Task directions:
Go through the listing below and state how many lines hold the word "Tocuri", giving only the number.

+++ The input +++

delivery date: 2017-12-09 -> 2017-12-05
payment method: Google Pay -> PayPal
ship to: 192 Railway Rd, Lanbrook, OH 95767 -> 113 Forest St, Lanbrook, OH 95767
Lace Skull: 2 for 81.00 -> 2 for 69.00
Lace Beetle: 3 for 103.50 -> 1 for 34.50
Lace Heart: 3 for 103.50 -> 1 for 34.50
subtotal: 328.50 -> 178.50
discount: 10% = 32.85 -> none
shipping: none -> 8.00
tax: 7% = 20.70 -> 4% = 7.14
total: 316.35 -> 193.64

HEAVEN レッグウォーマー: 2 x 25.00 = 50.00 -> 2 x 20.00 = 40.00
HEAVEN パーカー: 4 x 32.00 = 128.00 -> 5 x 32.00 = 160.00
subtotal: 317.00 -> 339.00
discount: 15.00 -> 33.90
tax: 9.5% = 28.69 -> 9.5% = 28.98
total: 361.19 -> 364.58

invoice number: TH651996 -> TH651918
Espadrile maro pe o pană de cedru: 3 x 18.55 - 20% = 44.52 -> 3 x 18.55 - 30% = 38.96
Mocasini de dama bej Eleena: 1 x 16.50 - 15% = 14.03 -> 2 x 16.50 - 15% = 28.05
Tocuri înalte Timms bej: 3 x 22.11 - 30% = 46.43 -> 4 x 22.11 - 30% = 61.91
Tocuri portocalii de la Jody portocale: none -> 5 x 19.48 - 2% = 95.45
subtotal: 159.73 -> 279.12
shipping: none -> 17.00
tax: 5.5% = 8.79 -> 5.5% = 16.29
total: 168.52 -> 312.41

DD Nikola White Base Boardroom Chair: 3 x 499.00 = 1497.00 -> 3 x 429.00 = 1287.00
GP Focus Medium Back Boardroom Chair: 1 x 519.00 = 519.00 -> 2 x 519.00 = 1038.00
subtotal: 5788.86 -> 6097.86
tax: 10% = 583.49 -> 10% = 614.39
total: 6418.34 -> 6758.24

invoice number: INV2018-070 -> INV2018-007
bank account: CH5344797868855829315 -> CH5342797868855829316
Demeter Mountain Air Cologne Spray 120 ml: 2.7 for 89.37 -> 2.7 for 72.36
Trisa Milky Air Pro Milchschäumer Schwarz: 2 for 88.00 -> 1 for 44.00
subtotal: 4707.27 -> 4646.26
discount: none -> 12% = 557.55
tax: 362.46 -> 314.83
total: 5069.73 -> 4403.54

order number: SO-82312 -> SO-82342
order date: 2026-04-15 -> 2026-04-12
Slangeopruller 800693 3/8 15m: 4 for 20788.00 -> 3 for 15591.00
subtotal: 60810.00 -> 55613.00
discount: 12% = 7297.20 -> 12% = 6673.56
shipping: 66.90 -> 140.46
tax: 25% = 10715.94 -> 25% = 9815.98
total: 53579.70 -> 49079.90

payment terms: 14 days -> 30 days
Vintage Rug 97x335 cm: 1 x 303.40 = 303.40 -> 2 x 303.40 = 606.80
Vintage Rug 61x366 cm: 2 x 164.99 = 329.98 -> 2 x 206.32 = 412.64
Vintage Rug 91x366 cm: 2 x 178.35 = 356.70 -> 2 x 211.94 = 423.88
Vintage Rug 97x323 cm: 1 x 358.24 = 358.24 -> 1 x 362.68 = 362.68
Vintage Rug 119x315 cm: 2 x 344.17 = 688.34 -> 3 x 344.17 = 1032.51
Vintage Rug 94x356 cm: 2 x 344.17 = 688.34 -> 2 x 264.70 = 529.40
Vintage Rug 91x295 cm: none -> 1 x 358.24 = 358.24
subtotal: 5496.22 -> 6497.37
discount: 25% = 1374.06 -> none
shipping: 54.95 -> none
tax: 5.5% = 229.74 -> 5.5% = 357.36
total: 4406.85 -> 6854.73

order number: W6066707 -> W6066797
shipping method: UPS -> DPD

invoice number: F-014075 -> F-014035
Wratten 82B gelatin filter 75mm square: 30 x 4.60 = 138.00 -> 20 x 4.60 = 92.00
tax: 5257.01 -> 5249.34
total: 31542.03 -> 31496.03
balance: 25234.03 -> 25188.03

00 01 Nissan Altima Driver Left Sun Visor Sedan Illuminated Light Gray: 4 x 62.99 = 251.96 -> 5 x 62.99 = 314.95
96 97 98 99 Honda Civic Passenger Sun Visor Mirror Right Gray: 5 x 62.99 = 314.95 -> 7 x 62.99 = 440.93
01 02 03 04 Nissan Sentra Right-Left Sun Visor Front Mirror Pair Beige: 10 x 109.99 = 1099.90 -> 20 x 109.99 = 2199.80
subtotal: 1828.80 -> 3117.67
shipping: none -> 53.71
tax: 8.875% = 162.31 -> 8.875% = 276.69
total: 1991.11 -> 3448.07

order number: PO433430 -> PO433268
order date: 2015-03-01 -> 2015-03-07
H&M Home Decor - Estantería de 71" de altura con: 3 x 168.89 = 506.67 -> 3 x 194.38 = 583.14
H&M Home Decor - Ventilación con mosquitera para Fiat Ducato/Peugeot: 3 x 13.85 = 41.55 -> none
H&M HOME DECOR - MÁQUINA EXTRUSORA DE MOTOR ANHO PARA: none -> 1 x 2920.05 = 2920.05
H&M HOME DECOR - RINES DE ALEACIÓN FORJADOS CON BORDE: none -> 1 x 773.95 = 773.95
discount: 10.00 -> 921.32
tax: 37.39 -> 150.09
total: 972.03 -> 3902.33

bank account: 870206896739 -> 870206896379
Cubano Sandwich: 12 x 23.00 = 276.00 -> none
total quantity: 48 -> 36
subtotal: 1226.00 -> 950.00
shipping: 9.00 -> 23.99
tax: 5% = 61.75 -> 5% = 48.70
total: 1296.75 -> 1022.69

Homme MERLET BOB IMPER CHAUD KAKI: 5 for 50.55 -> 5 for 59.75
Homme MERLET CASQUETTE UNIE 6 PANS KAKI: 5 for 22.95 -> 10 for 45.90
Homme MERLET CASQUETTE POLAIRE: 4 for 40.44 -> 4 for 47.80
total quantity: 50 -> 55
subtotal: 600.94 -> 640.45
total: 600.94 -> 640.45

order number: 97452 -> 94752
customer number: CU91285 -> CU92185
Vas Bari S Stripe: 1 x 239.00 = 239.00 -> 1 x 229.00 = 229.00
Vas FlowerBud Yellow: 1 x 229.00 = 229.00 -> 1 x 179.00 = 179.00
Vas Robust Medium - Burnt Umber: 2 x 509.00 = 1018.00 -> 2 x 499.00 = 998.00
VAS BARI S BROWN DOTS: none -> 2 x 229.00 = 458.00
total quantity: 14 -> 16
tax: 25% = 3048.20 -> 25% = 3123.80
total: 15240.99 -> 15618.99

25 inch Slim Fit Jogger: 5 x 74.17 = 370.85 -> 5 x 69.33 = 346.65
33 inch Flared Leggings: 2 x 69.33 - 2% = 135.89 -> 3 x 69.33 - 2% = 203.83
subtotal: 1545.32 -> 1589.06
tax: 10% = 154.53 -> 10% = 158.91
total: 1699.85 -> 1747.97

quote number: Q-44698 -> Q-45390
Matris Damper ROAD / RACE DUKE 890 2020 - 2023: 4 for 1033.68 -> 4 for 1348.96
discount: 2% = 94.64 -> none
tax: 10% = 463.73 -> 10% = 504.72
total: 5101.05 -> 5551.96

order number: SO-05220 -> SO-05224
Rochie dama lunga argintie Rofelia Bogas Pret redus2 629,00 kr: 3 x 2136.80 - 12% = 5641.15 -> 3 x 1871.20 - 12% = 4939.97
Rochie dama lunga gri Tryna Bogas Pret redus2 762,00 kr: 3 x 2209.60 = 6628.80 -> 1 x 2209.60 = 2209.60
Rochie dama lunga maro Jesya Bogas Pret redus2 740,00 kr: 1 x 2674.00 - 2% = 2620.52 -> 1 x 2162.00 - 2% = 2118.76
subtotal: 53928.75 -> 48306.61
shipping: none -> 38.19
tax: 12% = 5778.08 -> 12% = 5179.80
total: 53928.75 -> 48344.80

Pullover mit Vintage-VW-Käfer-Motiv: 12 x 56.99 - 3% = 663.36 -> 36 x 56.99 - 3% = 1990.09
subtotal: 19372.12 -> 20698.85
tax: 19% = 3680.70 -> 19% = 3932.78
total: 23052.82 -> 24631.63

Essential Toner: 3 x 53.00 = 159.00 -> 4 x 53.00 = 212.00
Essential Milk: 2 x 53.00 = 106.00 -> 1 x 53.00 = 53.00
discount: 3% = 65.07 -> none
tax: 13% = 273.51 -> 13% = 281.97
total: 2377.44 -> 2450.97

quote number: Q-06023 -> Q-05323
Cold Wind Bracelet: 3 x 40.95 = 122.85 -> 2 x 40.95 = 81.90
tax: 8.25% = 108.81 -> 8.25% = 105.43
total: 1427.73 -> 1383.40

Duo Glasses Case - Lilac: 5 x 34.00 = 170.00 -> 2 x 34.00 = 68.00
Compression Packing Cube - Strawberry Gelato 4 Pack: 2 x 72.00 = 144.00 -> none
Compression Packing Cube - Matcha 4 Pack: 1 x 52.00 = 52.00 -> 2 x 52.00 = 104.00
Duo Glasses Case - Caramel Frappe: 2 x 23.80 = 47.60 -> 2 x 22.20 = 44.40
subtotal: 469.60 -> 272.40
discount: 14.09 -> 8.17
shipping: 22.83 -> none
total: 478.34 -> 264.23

+++

Answer for this exercise:
2